> Task requirements: An image-free, exact copy of the records below is required.

> Records:
========
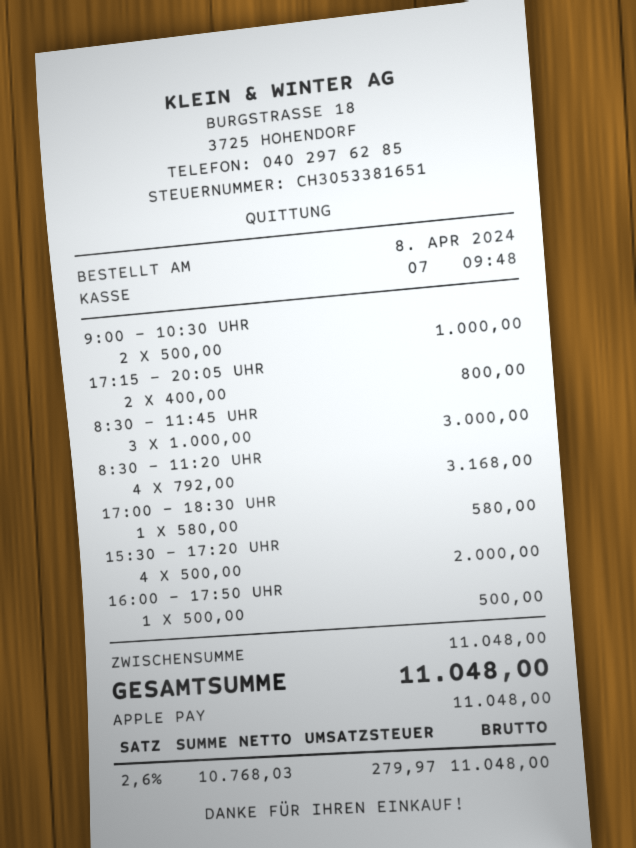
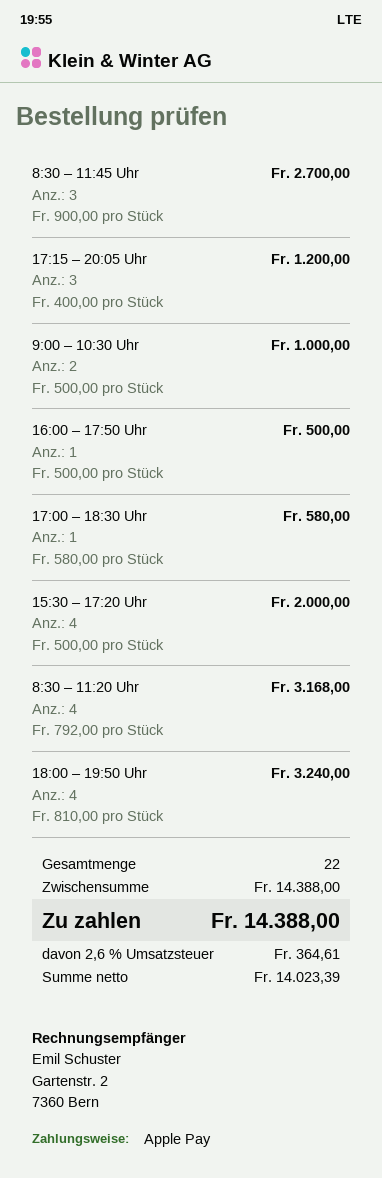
17:15 – 20:05 UHR: 2 x 400.00 = 800.00 -> 3 x 400.00 = 1200.00
8:30 – 11:45 UHR: 3 x 1000.00 = 3000.00 -> 3 x 900.00 = 2700.00
18:00 – 19:50 Uhr: none -> 4 x 810.00 = 3240.00
subtotal: 11048.00 -> 14388.00
net: 10768.03 -> 14023.39
tax: 2.6% = 279.97 -> 2.6% = 364.61
total: 11048.00 -> 14388.00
========
> Your response:
17:15 – 20:05 UHR: 2 x 400.00 = 800.00 -> 3 x 400.00 = 1200.00
8:30 – 11:45 UHR: 3 x 1000.00 = 3000.00 -> 3 x 900.00 = 2700.00
18:00 – 19:50 Uhr: none -> 4 x 810.00 = 3240.00
subtotal: 11048.00 -> 14388.00
net: 10768.03 -> 14023.39
tax: 2.6% = 279.97 -> 2.6% = 364.61
total: 11048.00 -> 14388.00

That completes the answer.